Depois de algum tempo, ambas as culturas foram suavemente agitadas no liquidificador a 10000 rpm para remover os capsídeos fagos vazios (ou fantasmas) aderindo à superfície das bactérias. A cultura foi então centrifugada.

As bactérias mais pesadas (infectadas também) se estabeleceram na forma de pellet. O sobrenadante contém revestimentos virais mais leves que não entram nas células bacterianas. Tanto o sedimento como o sobrenadante foram analisados. Verificou-se que o fago com protea marcada n tornou as bactias marcadas. Em vez disso, a radioactividade estava restrita ao sobrenadante, que continha apenas capsídeos fagos vazios ou fantasmas.

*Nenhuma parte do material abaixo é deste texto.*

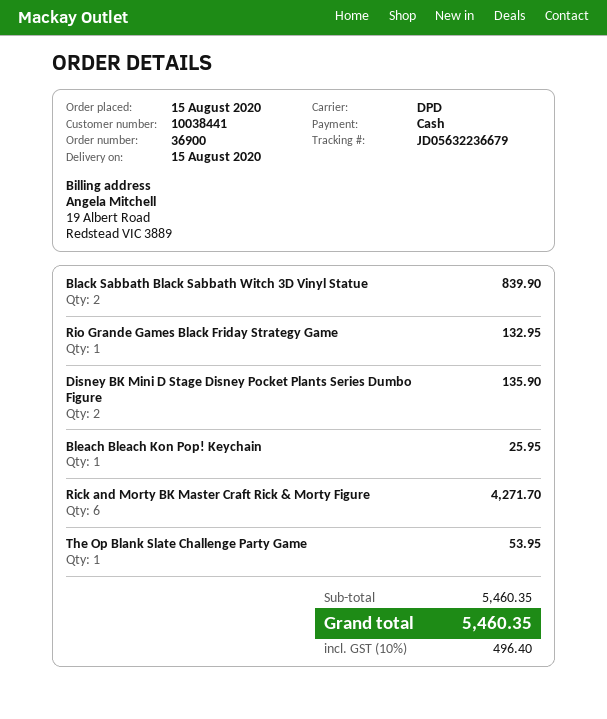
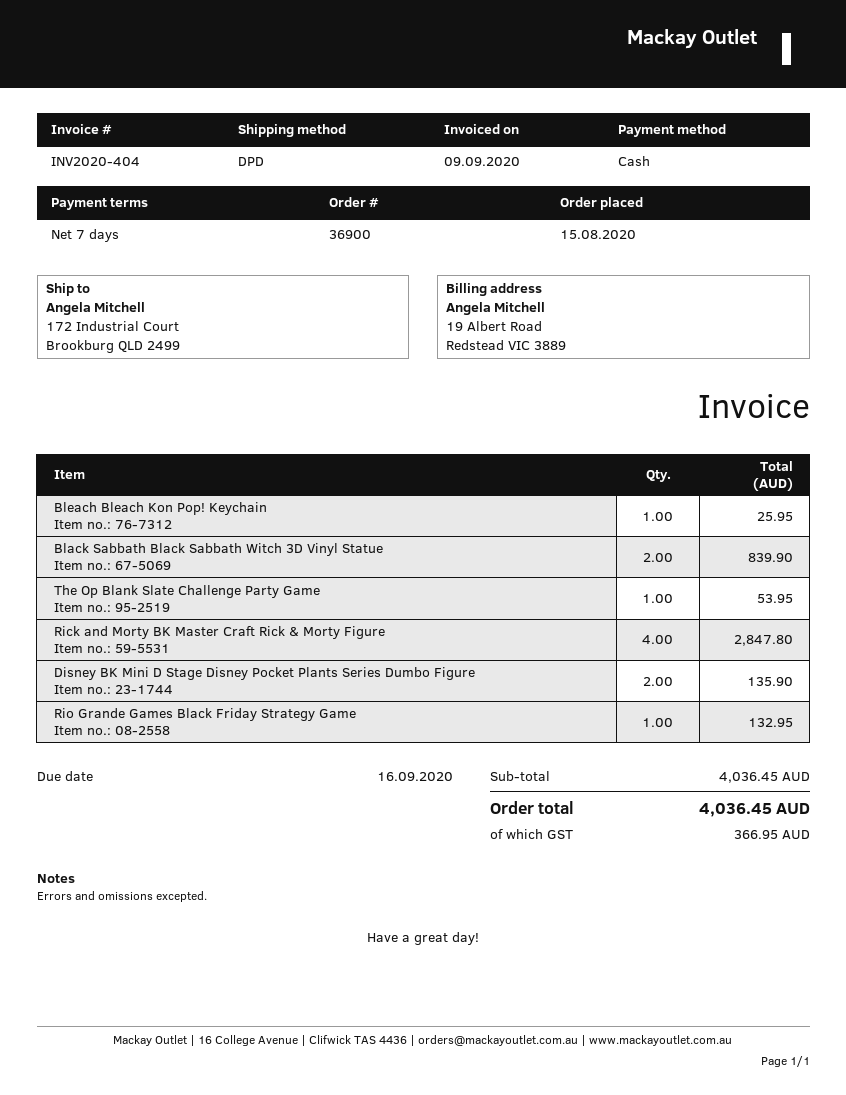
Rick and Morty BK Master Craft Rick & Morty Figure: 6 for 4271.70 -> 4 for 2847.80
subtotal: 5460.35 -> 4036.45
tax: 496.40 -> 366.95
total: 5460.35 -> 4036.45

Na segunda cultura onde o bacteriófago marcado com ADN radioactivo foi introduzido, verificou-se que a agitação não produzia qualquer radioactividade no sobrenadante com revestimentos vazios de cápsides. Em vez disso, as bactérias ficaram rotuladas, provando que apenas o DNA do fago entrava na bactéria.

A progenia dos dois tipos de bacteriófagos foi novamente testada para radioatividade. A radioactividade estava ausente nos vírus derivados dos pais com proteína marcada. Os vírus derivados de pais com DNA marcado possuíam radioatividade. Isso mostra que o produto químico genético é o DNA e não a proteína.